PROBLEM DETAILS: Filter the lines below, copying only those with the string "spend".

[Dataset items]
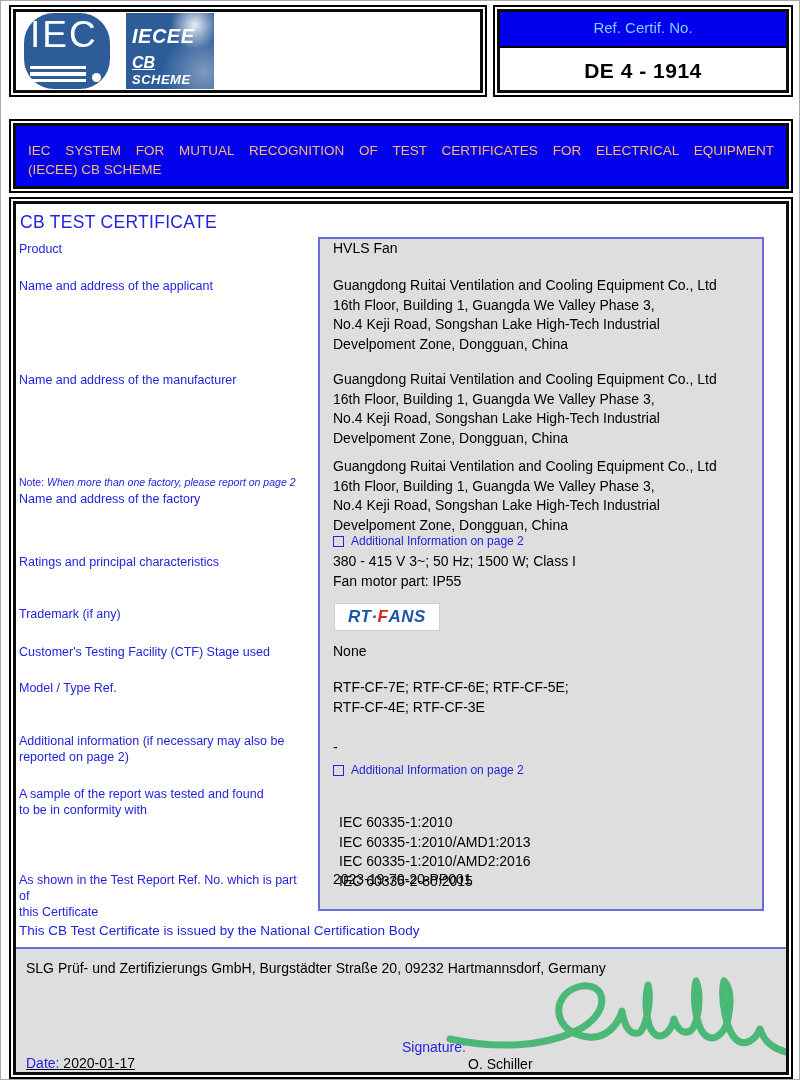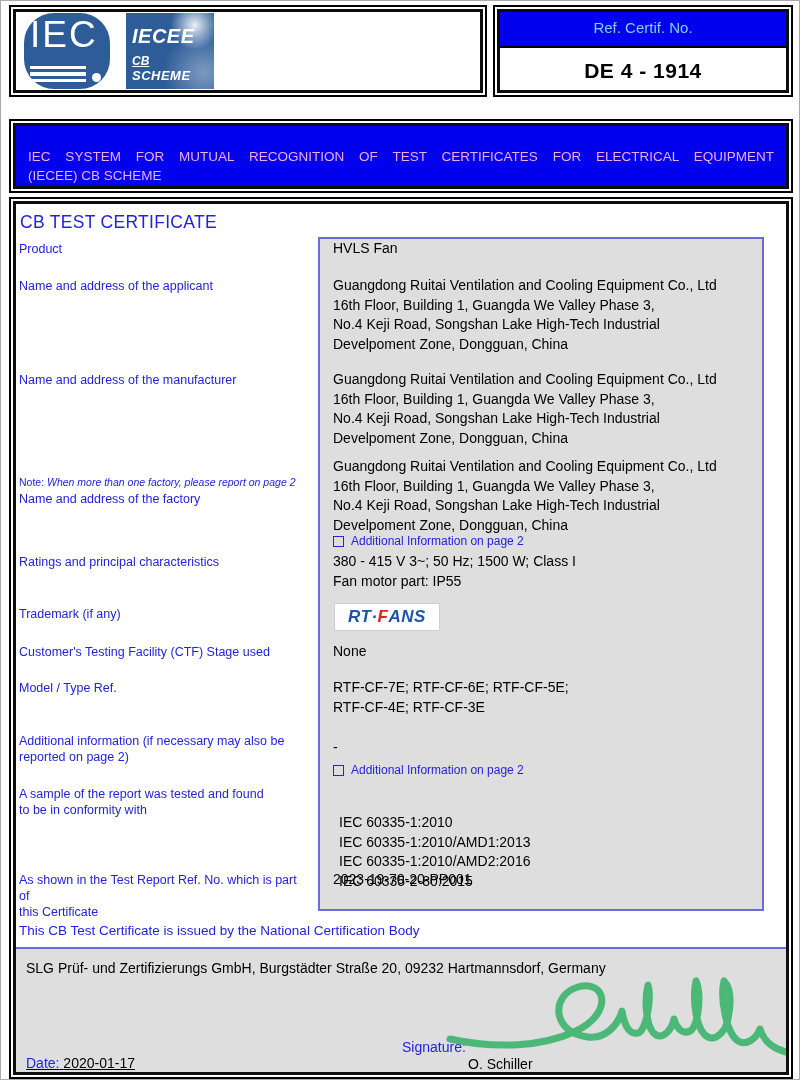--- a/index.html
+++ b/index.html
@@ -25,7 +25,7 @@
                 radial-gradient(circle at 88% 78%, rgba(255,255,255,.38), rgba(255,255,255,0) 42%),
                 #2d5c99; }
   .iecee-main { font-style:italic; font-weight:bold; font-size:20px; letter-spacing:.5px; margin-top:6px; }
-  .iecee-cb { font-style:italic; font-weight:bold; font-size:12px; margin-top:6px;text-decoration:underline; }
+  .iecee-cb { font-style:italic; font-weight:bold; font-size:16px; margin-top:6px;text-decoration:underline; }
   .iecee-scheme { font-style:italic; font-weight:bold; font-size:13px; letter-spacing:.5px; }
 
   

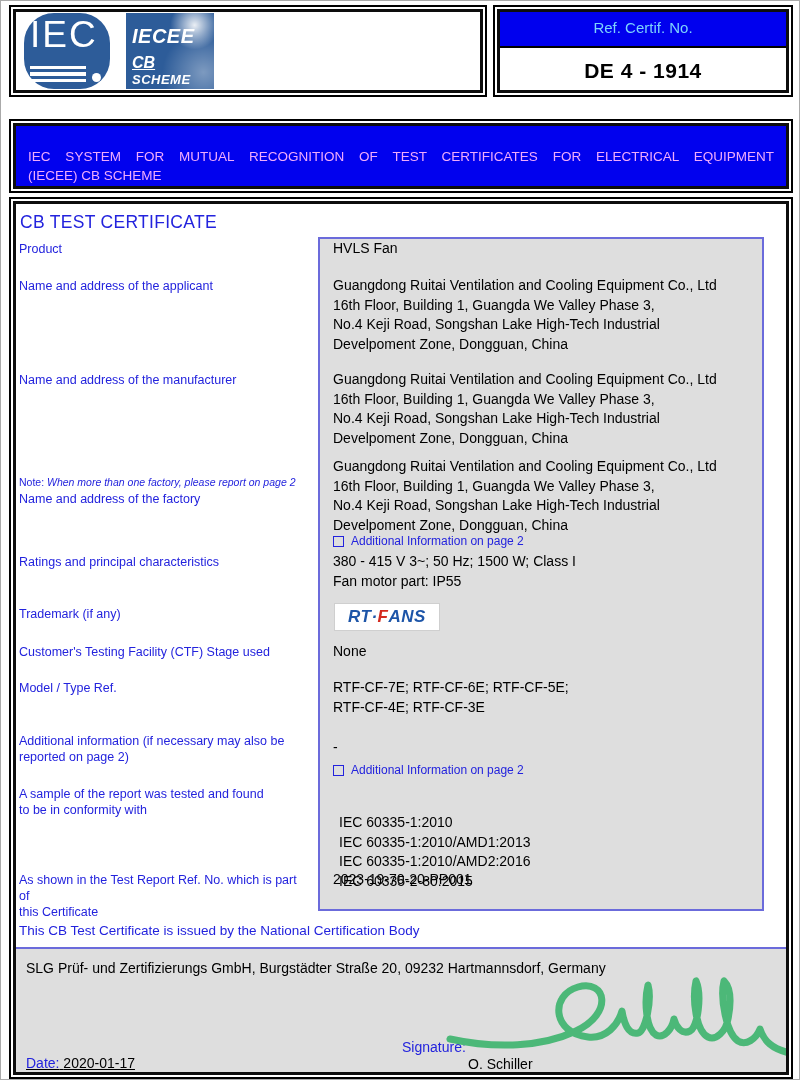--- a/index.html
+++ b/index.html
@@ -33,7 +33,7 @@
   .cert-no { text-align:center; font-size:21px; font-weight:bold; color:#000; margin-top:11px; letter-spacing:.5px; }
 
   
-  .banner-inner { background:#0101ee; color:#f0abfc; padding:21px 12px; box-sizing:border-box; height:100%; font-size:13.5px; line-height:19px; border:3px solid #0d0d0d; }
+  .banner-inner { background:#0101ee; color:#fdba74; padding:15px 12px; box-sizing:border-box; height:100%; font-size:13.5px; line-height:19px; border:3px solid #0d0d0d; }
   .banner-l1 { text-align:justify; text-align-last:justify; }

---

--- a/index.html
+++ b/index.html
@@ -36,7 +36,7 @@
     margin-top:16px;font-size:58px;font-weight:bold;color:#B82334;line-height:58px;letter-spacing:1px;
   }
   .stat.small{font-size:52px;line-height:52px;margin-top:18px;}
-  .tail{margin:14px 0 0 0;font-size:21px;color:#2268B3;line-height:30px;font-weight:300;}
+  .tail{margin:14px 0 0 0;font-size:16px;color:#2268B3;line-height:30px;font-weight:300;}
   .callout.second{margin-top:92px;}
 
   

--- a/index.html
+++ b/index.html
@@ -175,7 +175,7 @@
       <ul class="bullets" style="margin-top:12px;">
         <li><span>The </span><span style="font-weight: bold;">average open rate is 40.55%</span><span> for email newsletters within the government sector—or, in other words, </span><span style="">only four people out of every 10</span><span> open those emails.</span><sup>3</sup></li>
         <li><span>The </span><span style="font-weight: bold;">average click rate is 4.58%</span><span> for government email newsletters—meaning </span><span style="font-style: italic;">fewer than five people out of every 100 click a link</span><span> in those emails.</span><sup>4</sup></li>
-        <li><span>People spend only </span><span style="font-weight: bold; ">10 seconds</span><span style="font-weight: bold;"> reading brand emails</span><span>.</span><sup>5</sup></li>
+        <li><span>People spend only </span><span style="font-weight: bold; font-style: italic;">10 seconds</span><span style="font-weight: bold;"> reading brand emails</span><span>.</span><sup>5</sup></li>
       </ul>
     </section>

ANSWER SECTION:
-        <li><span>People spend only </span><span style="font-weight: bold; ">10 seconds</span><span style="font-weight: bold;"> reading brand emails</span><span>.</span><sup>5</sup></li>
+        <li><span>People spend only </span><span style="font-weight: bold; font-style: italic;">10 seconds</span><span style="font-weight: bold;"> reading brand emails</span><span>.</span><sup>5</sup></li>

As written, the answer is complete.